Now that you’ve seen the layers a convnet uses to extract features, it’s time to put them together and build a network of your own!

Simple to Refined

In the last three lessons, we saw how convolutional networks perform feature extraction through three operations: filter, detect, and condense. A single round of feature extraction can only extract relatively simple features from an image, things like simple lines or contrasts. These are too simple to solve most classification problems. Instead, convnets will repeat this extraction over and over, so that the features become more complex and refined as they travel deeper into the network.


Convolutional Blocks

It does this by passing them through long chains of convolutional blocks which perform this extraction.


These convolutional blocks are stacks of Conv2D and MaxPool2D layers.


Each block represents a round of extraction, and by composing these blocks the convnet can combine and recombine the features produced, growing them and shaping them to better fit the problem at hand. The deep structure of modern convnets is what allows this sophisticated feature engineering and has been largely responsible for their superior performance.

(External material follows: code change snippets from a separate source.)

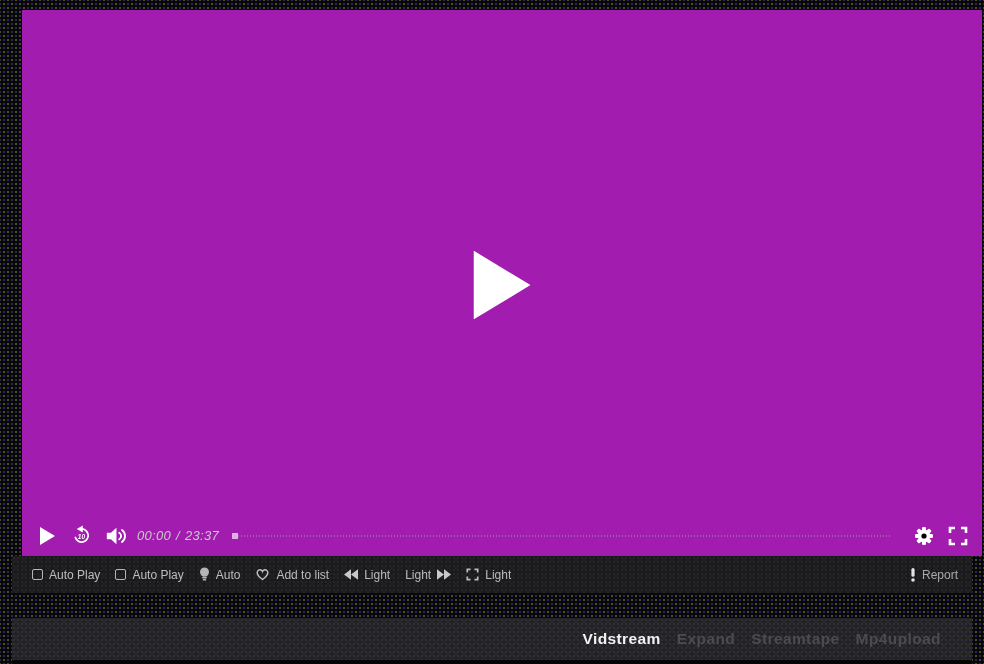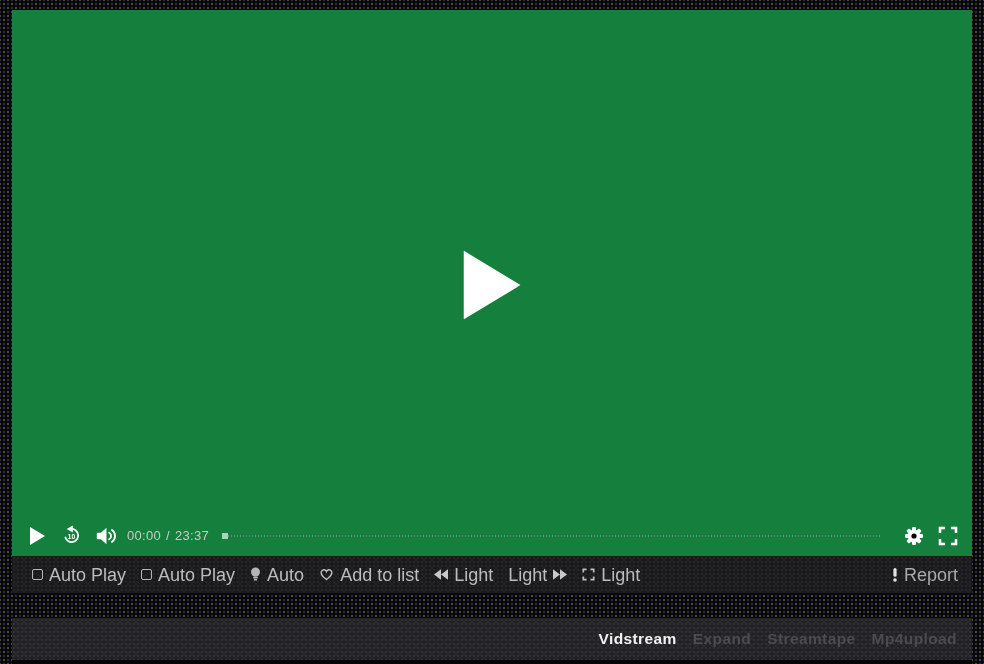--- a/index.html
+++ b/index.html
@@ -12,22 +12,23 @@
       radial-gradient(circle, rgba(150,142,60,0.50) 0.8px, transparent 1.3px),
       radial-gradient(circle, rgba(150,142,60,0.50) 0.8px, transparent 1.3px),
       radial-gradient(circle, rgba(70,72,165,0.50) 0.8px, transparent 1.3px),
       radial-gradient(circle, rgba(70,72,165,0.50) 0.8px, transparent 1.3px);
     background-size: 8px 8px, 8px 8px, 8px 8px, 8px 8px;
     background-position: 0 0, 4px 4px, 4px 0, 0 4px;
   }
 
   
   .player {
-    position: absolute; left: 12px; top: 10px; width: 960px; height: 546px;
-    background: #15803d;
+    position: absolute; left: 22px; top: 10px; width: 960px; height: 546px;
+    background: #a21caf;
+    font-style: italic;
   }
   .big-play {
     position: absolute; left: 50%; top: 50%;
     transform: translate(-50%, -47%);
     cursor: pointer; line-height: 0;
   }
   .controls {
     position: absolute; left: 0; right: 0; bottom: 0; height: 41px;
     display: flex; align-items: center;
     padding: 0 14px 0 18px;
@@ -57,40 +58,40 @@
     display: flex; align-items: center; gap: 15px;
     padding: 0 14px 0 20px;
     background-color: #1a1a1d;
     background-image:
       radial-gradient(circle, rgba(255,255,255,0.05) 0.8px, transparent 1.2px),
       radial-gradient(circle, rgba(140,130,70,0.10) 0.8px, transparent 1.2px);
     background-size: 4px 4px, 8px 8px;
   }
   .tb-item {
     display: inline-flex; align-items: center; gap: 6px;
-    color: #bcbcbc; font-size: 18px; cursor: pointer; white-space: nowrap;
+    color: #bcbcbc; font-size: 12px; cursor: pointer; white-space: nowrap;
     line-height: 1;
   }
   .cbx { width: 11px; height: 11px; border: 1.5px solid #b5b5b5; border-radius: 2px;
     display: inline-block; background: transparent; }
   .tb-report { margin-left: auto; color: #a9a9a9; }
   .icn { line-height: 0; display: inline-flex; }
 
   
   .servers-panel {
     position: absolute; left: 12px; top: 618px; width: 960px; height: 46px;
     background-color: #222226;
     background-image:
       radial-gradient(circle, rgba(255,255,255,0.07) 0.8px, transparent 1.2px),
       radial-gradient(circle, rgba(150,140,70,0.10) 0.8px, transparent 1.3px),
       radial-gradient(circle, rgba(85,85,175,0.10) 0.8px, transparent 1.3px);
     background-size: 4px 4px, 8px 8px, 8px 8px;
     background-position: 0 0, 0 0, 4px 4px;
     display: flex; align-items: center; justify-content: flex-end;
-    padding-right: 15px; gap: 16px;
+    padding-right: 31px; gap: 16px;
   }
   .server-tab {
     font-size: 15.5px; font-weight: 700; letter-spacing: 0.4px;
     color: #4c4c50; cursor: pointer; white-space: nowrap; line-height: 1;
     padding-bottom: 4px;
   }
   .server-tab.active { color: #f2f2f2; }
   .panel-bottom-edge {
     position: absolute; left: 0; right: 0; bottom: 0; height: 4px; background: #060607;
   }

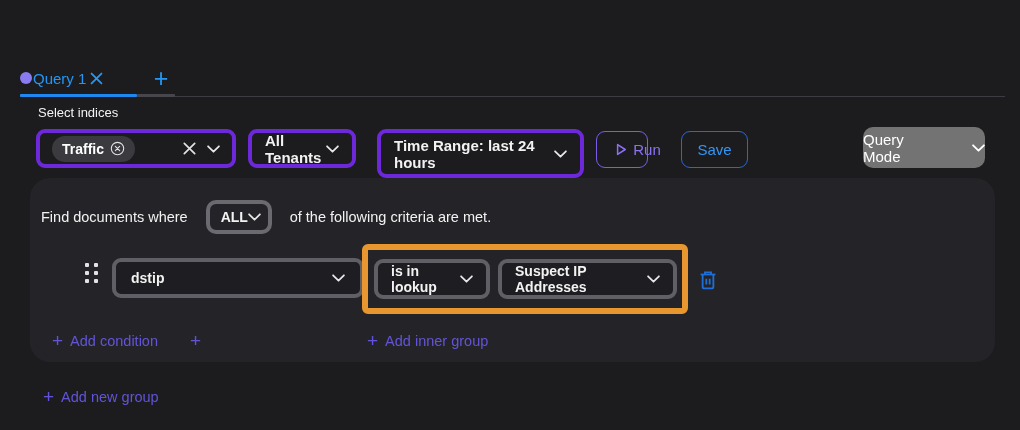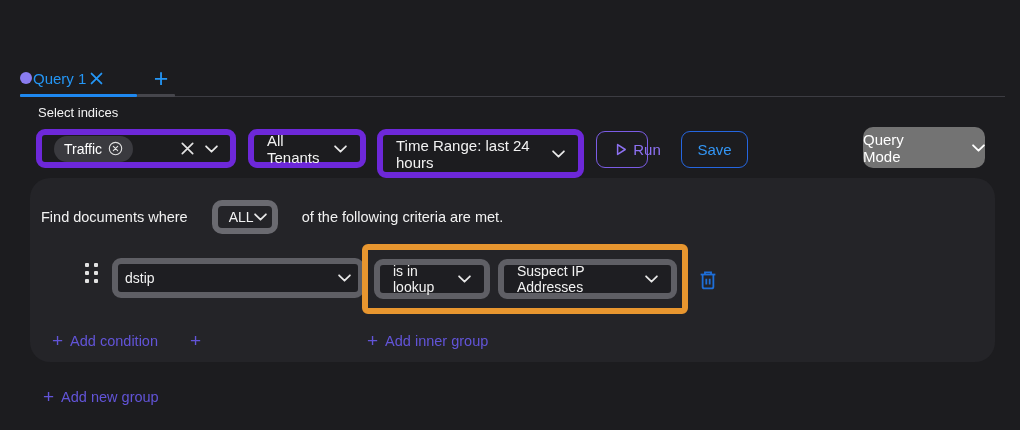--- a/index.html
+++ b/index.html
@@ -22,50 +22,50 @@
   .tab-close{color:#2496f5;display:flex;margin-left:3px;}
   .add-tab{left:146px;top:62px;width:30px;height:32px;justify-content:center;
     color:#2496f5;font-size:25px;font-weight:400;cursor:pointer;line-height:1;}
   .tabline-thin{left:20px;top:96px;width:985px;height:1px;background:#3c3c42;}
   .tabline-active{left:20px;top:94px;width:117px;height:3px;background:#1e88f0;border-radius:1px;}
   .tabline-gray{left:137px;top:94px;width:38px;height:3px;background:#46464c;border-radius:1px;}
 
   
   .indices-label{left:38px;top:105px;font-size:13px;color:#f3f3f3;}
   .select{
-    border:6px solid #6d28d9;border-radius:9px;box-sizing:border-box;
-    color:#f2f2f2;cursor:pointer;background:transparent;
+    border:4px solid #6d28d9;border-radius:9px;box-sizing:border-box;
+    color:#f2f2f2;cursor:pointer;background:transparent;font-weight:bold;
   }
   .indices-select{left:36px;top:129px;width:200px;height:39px;padding:0 12px;}
   .chip{background:#3a3a3f;border-radius:13px;height:26px;padding:0 10px;gap:6px;
     font-size:14px;color:#ffffff;}
   .chip svg{display:block;}
   .spacer{flex:1;}
   .icon-btn{display:flex;color:#e2e2e2;cursor:pointer;}
   .chev{display:flex;color:#e8e8e8;}
-  .tenants-select{left:248px;top:129px;width:118px;height:39px;padding:0 13px;justify-content:space-between;font-size:15px;}
+  .tenants-select{left:248px;top:129px;width:108px;height:39px;padding:0 13px;justify-content:space-between;font-size:15px;}
   .time-select{left:377px;top:129px;width:207px;height:49px;padding:0 13px;justify-content:space-between;font-size:15px;}
   .btn{border-radius:9px;box-sizing:border-box;justify-content:center;cursor:pointer;font-size:15px;background:transparent;}
   .run-btn{left:596px;top:131px;width:52px;height:37px;border:1.5px solid #7b5ce6;color:#8d71f2;gap:6px;padding-left:32px;}
   .save-btn{left:681px;top:131px;width:67px;height:37px;border:1.5px solid #2566e0;color:#3396f5;}
   .qmode-btn{left:863px;top:127px;width:122px;height:41px;border-radius:10px;background:#737373;
     color:#ffffff;gap:27px;border:none;}
 
   
   .panel{left:30px;top:178px;width:965px;height:184px;background:#242428;border-radius:20px;}
   .group-header{left:41px;top:199px;height:36px;font-size:14.5px;color:#f2f2f2;}
-  .all-select{width:66px;height:34px;margin:0 24px;padding:0 11px;justify-content:space-between;
+  .all-select{width:66px;height:34px;margin:0 18px;padding:0 11px;justify-content:space-between;
     font-size:14px;border-color:#6a6a70;border-radius:10px;}
 
   
   .drag-handle{left:85px;top:263px;display:grid;grid-template-columns:repeat(2,4px);
     grid-auto-rows:4px;gap:4px 5px;cursor:grab;}
   .drag-handle i{background:#e3e3e3;border-radius:1px;}
   .cond-select{background:#1e1e22;border-color:#5f5f65;font-size:14px;justify-content:space-between;}
-  .field-select{left:112px;top:258px;width:252px;height:40px;padding:0 7px;}
+  .field-select{left:112px;top:258px;width:252px;height:40px;padding:0 15px;}
   .op-select{left:374px;top:259px;width:116px;height:40px;padding:0 13px;}
   .val-select{left:498px;top:259px;width:179px;height:40px;padding:0 13px;}
   .highlight{left:362px;top:244px;width:326px;height:70px;box-sizing:border-box;
     border:6px solid #e8962f;border-radius:6px;pointer-events:none;}
   .trash-btn{left:699px;top:270px;color:#1e6fd9;display:flex;cursor:pointer;}
 
   
   .link{gap:7px;color:#6254d8;font-size:14.5px;cursor:pointer;height:18px;}
   .link .plus{font-size:19px;line-height:1;margin-top:-2px;}
   .link-add-cond{left:52px;top:332px;}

Example - Design a Convnet

Let’s see how to define a deep convolutional network capable of engineering complex features. In this example, we’ll create a Keras Sequence model and then train it on our Cars dataset.

# Imports
import os, warnings
import matplotlib.pyplot as plt
from matplotlib import gridspec

import numpy as np
import tensorflow as tf
from tensorflow.keras.preprocessing import image_dataset_from_directory

# Reproducability
def set_seed(seed=31415):
    os.environ['PYTHONHASHSEED'] = str(seed)
    os.environ['TF_DETERMINISTIC_OPS'] = '1'

# Set Matplotlib defaults
plt.rc('figure', autolayout=True)
plt.rc('axes', labelweight='bold', labelsize='large',
       titleweight='bold', titlesize=18, titlepad=10)
plt.rc('image', cmap='magma')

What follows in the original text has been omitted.